- THE PROBLEM -
From the entries, copy out every line in which the word "after" is found.

- Stored data entries -
Content starts

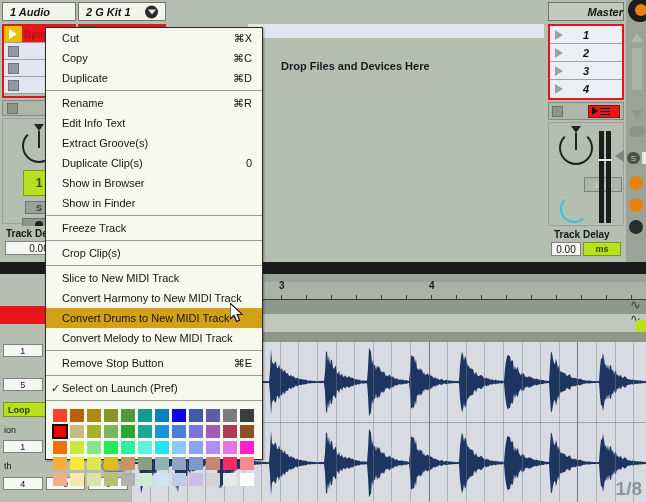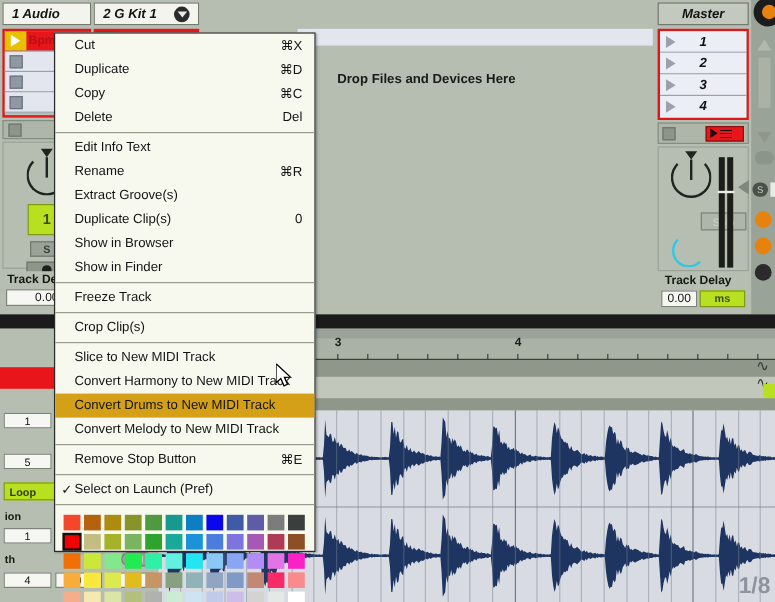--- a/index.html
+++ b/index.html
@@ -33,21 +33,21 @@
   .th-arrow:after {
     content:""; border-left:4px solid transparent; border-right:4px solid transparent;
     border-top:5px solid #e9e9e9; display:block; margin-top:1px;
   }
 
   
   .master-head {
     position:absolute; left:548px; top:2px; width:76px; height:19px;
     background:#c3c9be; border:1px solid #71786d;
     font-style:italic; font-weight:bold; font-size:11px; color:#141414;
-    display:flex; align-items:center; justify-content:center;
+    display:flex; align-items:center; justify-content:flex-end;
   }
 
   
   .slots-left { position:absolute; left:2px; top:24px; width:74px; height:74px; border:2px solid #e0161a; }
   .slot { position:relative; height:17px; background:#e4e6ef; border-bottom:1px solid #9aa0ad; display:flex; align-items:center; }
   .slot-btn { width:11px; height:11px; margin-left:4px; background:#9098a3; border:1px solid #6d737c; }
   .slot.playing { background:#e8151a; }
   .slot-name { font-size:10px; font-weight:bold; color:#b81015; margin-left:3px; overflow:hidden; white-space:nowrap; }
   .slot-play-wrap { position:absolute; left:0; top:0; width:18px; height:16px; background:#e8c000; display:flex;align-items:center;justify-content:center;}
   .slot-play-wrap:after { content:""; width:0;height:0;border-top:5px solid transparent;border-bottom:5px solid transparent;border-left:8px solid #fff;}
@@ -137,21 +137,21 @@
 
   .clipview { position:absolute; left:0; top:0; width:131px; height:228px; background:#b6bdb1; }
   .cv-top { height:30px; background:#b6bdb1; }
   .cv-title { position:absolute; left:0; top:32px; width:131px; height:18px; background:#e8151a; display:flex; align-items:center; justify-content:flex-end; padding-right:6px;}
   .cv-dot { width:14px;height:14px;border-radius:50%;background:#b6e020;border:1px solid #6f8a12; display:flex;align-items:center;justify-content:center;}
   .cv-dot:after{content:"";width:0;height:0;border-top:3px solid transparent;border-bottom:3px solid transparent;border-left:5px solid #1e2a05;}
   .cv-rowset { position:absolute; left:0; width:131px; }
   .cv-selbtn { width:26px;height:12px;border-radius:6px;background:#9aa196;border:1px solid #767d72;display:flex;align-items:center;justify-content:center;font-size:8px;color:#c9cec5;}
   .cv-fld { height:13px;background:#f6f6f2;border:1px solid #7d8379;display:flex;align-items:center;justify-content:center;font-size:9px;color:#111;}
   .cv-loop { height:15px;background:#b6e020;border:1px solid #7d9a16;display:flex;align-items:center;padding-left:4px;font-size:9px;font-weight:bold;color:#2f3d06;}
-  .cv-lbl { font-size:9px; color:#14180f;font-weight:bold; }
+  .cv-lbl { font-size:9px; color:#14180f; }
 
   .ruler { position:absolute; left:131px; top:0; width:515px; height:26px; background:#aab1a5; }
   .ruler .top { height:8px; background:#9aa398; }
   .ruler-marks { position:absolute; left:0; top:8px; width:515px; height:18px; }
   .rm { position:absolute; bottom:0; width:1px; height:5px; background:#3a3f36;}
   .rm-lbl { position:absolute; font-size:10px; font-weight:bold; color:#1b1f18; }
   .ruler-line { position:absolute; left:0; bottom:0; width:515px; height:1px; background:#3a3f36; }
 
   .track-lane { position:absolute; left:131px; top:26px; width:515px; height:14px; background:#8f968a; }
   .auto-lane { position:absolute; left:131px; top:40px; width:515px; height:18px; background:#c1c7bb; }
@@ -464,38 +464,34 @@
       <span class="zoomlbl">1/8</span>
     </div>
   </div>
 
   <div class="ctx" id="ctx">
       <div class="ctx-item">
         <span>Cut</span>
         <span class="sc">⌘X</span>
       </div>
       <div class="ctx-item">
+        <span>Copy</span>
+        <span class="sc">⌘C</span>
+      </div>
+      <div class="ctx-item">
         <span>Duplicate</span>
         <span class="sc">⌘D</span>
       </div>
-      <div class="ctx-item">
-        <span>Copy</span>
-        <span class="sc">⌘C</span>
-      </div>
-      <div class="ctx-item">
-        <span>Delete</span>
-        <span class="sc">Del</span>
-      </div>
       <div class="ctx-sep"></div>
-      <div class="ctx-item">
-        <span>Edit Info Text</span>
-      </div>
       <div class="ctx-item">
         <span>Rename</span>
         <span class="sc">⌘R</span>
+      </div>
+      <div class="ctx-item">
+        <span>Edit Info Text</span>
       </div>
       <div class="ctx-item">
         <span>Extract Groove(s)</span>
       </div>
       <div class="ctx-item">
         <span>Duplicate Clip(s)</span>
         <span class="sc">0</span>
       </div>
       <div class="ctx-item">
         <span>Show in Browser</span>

Content ends
Content starts

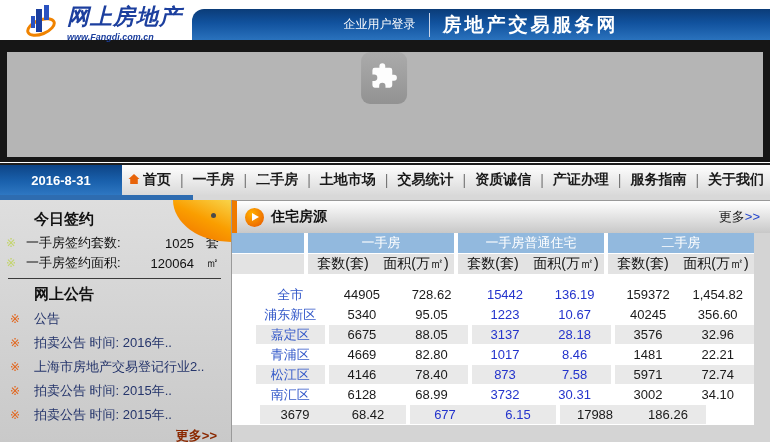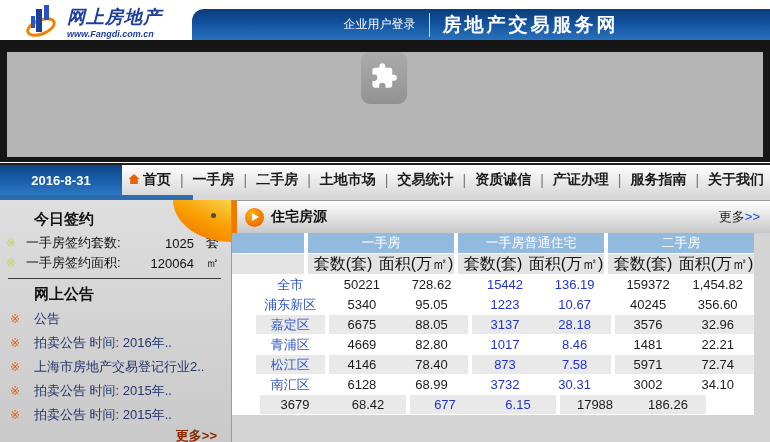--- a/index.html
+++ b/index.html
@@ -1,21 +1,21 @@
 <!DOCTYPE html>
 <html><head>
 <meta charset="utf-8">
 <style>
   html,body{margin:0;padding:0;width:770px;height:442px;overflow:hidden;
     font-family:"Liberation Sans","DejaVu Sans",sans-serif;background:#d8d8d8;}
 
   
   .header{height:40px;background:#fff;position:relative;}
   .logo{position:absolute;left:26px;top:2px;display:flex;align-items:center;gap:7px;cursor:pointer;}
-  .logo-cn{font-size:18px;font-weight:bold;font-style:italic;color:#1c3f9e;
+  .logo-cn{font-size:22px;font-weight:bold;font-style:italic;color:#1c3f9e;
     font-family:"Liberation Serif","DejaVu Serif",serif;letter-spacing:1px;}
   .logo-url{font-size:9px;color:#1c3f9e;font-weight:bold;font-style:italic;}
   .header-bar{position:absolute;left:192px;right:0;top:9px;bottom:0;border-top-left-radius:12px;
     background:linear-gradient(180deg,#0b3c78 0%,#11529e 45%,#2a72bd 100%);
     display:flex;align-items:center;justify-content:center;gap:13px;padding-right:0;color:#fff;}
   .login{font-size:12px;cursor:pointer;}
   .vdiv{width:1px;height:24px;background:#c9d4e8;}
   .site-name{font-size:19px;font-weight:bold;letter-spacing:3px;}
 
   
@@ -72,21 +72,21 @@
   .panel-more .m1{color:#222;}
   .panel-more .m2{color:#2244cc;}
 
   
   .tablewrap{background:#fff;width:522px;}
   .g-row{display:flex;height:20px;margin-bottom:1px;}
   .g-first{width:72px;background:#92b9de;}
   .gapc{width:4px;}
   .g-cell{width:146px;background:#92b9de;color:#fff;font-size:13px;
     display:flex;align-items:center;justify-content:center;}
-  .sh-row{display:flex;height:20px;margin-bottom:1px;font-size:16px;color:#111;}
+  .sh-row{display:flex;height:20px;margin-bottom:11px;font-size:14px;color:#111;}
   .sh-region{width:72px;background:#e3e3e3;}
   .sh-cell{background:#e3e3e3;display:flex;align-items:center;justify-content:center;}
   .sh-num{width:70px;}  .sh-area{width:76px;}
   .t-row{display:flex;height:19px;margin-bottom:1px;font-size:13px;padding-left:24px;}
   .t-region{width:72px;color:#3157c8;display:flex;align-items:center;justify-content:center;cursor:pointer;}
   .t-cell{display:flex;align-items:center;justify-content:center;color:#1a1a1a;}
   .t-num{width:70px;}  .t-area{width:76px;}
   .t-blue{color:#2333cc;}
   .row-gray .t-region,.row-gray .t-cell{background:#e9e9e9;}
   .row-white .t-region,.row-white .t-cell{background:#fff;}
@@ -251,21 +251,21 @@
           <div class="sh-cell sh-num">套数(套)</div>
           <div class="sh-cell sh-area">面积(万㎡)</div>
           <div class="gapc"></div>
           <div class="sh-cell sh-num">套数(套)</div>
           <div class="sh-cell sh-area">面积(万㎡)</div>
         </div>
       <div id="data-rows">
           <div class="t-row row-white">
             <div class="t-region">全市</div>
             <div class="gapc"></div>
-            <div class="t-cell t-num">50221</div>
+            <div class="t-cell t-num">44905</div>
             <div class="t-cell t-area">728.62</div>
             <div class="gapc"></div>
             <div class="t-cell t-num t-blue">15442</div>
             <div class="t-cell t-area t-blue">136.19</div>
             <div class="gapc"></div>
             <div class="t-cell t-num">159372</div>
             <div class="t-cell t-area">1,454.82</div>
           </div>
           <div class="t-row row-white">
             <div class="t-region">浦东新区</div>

Content ends

- EXERCISE ANSWER -
   .th-arrow:after {
   .slot-play-wrap:after { content:""; width:0;height:0;border-top:5px solid transparent;border-bottom:5px solid transparent;border-left:8px solid #fff;}
   .cv-dot:after{content:"";width:0;height:0;border-top:3px solid transparent;border-bottom:3px solid transparent;border-left:5px solid #1e2a05;}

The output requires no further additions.